In my last post, I
explored changing the model of an IPAM application to better describe an entity
called VRF. And while my result is (I'd humbly say) closer to better describing
that entity, I'm not completely satisfied. So, to better understand the thing
I'm trying to model, I've tried to gather some solid information which could
help me model them. And, as always, along with some really cool stuff, I've
found that there's also a ton of misinformation and confusion surrounding VRFs,
as well as an aura of mystique, especially in the minds of people new to the
networking field.
These days you'd be
hard pressed to find a service provider network not using VRFs in some form or
another - from Cisco's VRF-lite to full-blown MPLS L3VPNs - and that goes for
many enterprise networks as well. Therefore a good understanding of what essentially
VRFs are, how and when do we implement them, and what are the tradeoffs and
caveats we must be wary of - is at least beneficial to a network engineer,
maybe even important. So, I decided to write a couple of posts on VRFs, and try
and throw together some of the answers to the questions that I have struggled
with in the past in trying to see the "big picture" about them.
So, without further
ado, let's start this series from the beginning and ask the two most obvious
questions - what the heck are VRFs and why would we need them anyway?
Mo routers mo problems
You may recall that
a useful way of thinking about network devices in general (and Layer-3 devices
in particular) is to think of them as a combination of three distinct (yet
interconnected and interdependent) entities:
- Control plane;
- Forwarding plane (also called "data plane");
- Management plane.
In the context of a
router, the following functions loosely map to each of the planes:
- Control plane is the part of the router hardware and software (but mostly software) which is in charge of gathering, storing and processing network reachability information - most important of those being the routes. That's the part that takes the interface addresses, static routes, runs and takes all the inputs from dynamic routing protocols on that router and produces the routing table.

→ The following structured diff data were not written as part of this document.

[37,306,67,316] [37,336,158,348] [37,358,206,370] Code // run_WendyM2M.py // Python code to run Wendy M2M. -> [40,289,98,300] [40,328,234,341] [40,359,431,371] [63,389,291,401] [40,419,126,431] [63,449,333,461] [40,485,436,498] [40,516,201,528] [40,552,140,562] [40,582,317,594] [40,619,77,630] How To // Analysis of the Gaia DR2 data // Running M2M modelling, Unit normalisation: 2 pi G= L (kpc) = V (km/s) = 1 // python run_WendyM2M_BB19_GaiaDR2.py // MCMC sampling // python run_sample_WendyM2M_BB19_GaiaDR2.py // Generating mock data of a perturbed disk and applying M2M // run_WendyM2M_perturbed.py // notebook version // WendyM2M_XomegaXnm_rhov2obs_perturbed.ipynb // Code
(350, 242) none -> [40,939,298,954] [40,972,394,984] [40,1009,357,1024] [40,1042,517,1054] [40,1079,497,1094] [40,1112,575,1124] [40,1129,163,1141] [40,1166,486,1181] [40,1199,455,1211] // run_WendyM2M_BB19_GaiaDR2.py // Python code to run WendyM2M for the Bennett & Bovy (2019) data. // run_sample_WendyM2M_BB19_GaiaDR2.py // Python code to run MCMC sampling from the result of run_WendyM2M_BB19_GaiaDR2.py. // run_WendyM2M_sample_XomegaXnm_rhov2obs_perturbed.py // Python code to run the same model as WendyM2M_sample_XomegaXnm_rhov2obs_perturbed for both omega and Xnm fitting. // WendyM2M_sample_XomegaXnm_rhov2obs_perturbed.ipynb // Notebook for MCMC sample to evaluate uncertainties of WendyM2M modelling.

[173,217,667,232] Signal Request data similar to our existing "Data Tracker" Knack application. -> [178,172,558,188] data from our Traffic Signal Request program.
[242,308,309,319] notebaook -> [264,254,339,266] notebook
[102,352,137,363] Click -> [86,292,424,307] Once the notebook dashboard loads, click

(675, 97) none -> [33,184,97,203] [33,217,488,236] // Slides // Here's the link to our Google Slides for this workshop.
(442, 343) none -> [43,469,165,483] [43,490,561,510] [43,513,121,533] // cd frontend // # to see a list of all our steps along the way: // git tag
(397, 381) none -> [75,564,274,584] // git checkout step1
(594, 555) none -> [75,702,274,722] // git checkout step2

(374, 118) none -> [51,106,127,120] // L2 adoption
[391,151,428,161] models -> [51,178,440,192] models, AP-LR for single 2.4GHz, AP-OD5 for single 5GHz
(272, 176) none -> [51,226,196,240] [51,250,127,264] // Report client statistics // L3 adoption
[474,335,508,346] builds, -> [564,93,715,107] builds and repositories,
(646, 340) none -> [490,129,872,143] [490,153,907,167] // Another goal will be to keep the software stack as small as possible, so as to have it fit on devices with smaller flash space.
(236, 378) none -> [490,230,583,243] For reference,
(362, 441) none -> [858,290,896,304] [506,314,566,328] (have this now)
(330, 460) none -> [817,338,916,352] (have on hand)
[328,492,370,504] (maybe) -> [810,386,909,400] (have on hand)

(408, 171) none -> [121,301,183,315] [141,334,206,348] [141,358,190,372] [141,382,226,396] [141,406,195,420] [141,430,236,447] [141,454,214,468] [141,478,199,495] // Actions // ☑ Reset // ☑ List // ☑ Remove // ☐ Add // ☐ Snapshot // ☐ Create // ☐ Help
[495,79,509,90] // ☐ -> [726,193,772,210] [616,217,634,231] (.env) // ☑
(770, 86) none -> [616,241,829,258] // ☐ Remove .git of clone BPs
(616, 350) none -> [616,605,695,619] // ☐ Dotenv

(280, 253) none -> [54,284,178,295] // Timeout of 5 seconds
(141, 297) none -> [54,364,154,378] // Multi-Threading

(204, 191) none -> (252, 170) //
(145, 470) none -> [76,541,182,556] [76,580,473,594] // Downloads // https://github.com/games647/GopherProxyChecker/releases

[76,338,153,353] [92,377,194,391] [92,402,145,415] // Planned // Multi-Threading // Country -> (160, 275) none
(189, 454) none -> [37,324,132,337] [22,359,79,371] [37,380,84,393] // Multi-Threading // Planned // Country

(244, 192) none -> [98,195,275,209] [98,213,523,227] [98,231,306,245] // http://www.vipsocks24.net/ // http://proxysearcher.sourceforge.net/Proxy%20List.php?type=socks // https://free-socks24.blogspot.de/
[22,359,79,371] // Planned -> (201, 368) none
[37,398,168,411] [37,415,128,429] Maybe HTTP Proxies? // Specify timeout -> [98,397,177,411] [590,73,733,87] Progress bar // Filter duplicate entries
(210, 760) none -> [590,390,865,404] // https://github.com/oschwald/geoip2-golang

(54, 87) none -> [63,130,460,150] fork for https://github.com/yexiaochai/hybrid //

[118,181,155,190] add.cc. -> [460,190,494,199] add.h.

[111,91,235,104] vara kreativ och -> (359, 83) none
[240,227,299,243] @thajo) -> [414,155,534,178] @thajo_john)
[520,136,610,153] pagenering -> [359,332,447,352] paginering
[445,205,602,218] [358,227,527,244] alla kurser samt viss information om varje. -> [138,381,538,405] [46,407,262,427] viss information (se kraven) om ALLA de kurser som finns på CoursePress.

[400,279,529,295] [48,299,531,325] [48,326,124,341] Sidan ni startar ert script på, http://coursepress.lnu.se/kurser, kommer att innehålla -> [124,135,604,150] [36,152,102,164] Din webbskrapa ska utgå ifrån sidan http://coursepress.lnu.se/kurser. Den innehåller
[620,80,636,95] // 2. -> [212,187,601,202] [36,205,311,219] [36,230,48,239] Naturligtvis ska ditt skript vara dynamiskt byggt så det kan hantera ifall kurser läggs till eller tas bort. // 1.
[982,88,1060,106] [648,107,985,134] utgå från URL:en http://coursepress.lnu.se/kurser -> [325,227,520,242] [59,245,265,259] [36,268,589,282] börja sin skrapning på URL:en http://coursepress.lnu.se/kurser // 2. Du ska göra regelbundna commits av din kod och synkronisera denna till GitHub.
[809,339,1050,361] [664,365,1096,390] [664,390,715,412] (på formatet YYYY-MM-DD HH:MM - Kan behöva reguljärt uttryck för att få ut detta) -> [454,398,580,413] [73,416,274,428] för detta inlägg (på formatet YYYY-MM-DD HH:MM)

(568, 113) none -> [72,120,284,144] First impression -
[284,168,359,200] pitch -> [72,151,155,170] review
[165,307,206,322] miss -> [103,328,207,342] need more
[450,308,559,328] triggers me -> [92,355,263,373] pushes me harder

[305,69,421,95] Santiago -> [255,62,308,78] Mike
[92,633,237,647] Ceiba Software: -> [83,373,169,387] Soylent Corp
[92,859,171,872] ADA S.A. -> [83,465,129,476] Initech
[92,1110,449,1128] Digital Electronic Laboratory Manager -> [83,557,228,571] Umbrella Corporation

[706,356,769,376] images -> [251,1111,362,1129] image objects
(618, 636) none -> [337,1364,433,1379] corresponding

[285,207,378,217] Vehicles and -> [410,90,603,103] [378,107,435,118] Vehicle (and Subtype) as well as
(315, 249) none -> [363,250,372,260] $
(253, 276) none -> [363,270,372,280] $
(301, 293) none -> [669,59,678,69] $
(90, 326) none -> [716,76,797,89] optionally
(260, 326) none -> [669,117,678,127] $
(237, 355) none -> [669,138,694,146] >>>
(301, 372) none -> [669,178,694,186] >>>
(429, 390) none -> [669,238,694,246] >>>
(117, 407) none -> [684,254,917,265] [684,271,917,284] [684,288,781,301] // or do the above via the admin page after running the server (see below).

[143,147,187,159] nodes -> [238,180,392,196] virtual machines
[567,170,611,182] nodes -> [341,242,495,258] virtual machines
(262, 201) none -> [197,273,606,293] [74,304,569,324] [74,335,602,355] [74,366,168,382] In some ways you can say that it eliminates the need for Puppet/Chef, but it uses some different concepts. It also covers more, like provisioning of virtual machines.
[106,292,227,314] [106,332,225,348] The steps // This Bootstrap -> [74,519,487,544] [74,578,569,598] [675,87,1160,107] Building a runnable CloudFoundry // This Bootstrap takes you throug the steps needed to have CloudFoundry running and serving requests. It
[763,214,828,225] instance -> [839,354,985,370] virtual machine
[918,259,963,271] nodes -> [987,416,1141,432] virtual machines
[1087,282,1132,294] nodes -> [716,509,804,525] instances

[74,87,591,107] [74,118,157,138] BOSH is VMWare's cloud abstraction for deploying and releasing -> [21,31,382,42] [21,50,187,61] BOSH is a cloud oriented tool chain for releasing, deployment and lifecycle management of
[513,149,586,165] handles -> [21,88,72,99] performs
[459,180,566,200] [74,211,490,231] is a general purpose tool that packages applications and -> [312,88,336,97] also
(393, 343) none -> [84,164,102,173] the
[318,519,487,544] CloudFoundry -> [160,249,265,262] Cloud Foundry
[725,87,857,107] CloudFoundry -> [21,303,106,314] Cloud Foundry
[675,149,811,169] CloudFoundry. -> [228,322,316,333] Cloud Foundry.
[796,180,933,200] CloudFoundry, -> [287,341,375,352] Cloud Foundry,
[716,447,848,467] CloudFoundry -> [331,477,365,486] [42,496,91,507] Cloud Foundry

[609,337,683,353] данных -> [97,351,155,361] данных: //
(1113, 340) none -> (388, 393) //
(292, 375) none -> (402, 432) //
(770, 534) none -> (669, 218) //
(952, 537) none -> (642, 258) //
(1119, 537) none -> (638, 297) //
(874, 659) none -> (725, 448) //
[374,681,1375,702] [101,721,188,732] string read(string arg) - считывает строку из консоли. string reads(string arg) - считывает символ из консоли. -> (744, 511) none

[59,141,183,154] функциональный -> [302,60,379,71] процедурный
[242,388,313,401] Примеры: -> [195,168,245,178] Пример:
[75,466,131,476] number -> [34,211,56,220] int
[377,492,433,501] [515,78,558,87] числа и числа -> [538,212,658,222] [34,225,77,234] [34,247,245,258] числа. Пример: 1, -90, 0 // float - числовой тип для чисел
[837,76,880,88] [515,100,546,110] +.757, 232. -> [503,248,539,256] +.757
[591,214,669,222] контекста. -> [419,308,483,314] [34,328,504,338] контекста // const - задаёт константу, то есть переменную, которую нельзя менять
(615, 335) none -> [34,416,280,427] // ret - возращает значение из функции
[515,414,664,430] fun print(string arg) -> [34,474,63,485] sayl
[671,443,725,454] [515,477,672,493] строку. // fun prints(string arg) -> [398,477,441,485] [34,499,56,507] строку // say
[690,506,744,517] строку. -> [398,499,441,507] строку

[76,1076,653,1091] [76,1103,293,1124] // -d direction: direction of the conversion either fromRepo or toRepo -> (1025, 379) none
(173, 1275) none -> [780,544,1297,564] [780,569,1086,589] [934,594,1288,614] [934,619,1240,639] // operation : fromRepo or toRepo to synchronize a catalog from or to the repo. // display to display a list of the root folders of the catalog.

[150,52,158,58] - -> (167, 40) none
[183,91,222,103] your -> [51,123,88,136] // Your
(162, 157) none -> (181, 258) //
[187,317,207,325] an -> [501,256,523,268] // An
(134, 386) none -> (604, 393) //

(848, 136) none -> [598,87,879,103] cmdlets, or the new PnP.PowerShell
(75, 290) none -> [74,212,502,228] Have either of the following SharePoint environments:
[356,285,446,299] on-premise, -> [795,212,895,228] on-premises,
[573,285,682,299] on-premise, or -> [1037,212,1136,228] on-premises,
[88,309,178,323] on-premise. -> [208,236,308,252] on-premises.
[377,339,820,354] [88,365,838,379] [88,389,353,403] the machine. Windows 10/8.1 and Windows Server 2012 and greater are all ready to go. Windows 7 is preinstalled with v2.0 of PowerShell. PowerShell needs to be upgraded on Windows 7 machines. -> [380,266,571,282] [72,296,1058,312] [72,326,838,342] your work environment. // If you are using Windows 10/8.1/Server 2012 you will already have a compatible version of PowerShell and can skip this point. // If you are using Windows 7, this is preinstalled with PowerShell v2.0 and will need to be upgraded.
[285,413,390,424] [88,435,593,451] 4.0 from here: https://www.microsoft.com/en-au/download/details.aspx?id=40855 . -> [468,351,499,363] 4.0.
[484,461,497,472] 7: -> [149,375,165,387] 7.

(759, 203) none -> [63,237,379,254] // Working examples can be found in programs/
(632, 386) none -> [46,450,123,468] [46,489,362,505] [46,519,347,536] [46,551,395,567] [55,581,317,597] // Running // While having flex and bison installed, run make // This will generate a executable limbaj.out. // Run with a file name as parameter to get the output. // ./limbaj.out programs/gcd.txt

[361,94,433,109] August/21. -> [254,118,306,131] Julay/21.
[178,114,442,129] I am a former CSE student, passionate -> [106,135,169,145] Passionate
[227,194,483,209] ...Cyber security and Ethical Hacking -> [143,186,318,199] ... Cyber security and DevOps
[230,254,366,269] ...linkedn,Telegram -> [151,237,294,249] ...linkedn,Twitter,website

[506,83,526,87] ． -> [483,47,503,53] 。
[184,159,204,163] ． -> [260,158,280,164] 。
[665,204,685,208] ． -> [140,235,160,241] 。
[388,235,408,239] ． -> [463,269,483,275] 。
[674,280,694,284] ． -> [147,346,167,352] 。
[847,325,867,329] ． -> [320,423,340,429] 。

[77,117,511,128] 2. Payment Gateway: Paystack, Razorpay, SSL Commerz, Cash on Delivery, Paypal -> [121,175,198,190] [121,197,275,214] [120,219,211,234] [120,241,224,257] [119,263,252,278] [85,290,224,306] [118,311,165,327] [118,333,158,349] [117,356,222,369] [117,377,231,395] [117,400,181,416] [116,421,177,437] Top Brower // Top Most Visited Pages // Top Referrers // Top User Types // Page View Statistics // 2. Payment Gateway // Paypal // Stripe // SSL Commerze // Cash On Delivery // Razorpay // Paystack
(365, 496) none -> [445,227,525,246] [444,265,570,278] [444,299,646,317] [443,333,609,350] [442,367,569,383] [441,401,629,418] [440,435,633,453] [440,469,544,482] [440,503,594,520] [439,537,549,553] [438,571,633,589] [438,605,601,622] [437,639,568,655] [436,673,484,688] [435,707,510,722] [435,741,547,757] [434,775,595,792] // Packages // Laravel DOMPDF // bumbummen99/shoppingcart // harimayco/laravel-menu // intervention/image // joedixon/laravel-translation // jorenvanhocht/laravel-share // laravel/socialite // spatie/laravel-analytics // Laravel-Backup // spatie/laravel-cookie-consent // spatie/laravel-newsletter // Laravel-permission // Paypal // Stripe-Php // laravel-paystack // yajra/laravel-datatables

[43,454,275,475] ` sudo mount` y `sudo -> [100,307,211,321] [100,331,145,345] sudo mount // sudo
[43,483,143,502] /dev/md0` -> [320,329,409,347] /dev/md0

- Forwarding (or data) plane is the software and hardware (but mostly hardware) which is programmed by the control plane functions, and is tasked with actually processing (routing) the packets according to the reachability information gathered by the control plane. This is where the "rubber meets the road" - packets are received, dequeued, decapsulated, outgoing interfaces are determined, packets are mangled or dropped or punted, or, if they're lucky - new headers are (re)written, packets are enqueued and sent on their merry way.
- Management plane is everything else that allows us as operators to have both an insight into the box and to interact with it and configure it.
So to see where VRFs
fit in there, we needn't look farther than the acronym itself: VRF (although it
has a long history of being interpreted differently) currently stands for
"Virtual Routing and Forwarding".
In a nutshell, VRFs
is a virtualization feature on layer 3 devices which allows us to have several
virtual routers in a single physical router box. More precisely: that is a
feature that allows us to segment the router's control plane into several
virtual instances - that's the "Virtual Routing" part - and do the
same to its forwarding plane (since it is dependent on the control plane) -
that's the "Forwarding" part.
The product of such
segmentation of control plane and forwarding plane is the creation of Layer 3 Virtual Private Networks:
- They're Layer 3 because the segmentation process results in creation of routed (layer 3) networks,
- They're Virtual because we're creating virtual layer 3 topologies on top of shared physical topology,
- They're Private because those virtual topologies (networks) are separate and disjunct from each other (barring any configuration to the contrary).
So it's useful to
keep one thing in mind: VRFs are intrinsically tied to Layer 3 VPNs -
implementation of VRFs creates L3 VPNs, and vice versa - you cannot create a
Layer 3 VPN without configuring VRFs.
Let's answer the
other question - what are those good for? Well, VRFs allow us to:
- Save money - instead of adding another physical device whenever we need to have logically separate routing domains, we can just add another VRF and all our troubles are solved [1] and the management loves us because we're not asking for more budget for new gear. [2]
- Have and operate overlapping address spaces - the "customers" of your network can use the same addresses/subnets in their networks [3], and since you can now place them in different routing domains (VRFs) - you can easily [4] manage and support all [5] of their crazy addressing notions and routing demands.
- Think more logically about the networks - we can keep routing tables smaller when we segment the space, as opposed to a single huge table. [6] That makes them easier to operate on [7] and easier to understand [8].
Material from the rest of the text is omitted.